§ Exercise description
Search the records for the string "requires", then copy each line where it appears.

(Difference listings)
•••••

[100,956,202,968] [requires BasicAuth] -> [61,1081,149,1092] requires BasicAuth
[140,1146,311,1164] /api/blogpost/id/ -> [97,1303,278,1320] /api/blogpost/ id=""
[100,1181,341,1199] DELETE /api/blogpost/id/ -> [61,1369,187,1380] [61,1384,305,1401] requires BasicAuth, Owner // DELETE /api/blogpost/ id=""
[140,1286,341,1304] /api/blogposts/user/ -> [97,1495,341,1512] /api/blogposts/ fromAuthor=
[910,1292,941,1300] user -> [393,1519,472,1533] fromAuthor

•••••

§ Exercise response
[100,956,202,968] [requires BasicAuth] -> [61,1081,149,1092] requires BasicAuth
[100,1181,341,1199] DELETE /api/blogpost/id/ -> [61,1369,187,1380] [61,1384,305,1401] requires BasicAuth, Owner // DELETE /api/blogpost/ id=""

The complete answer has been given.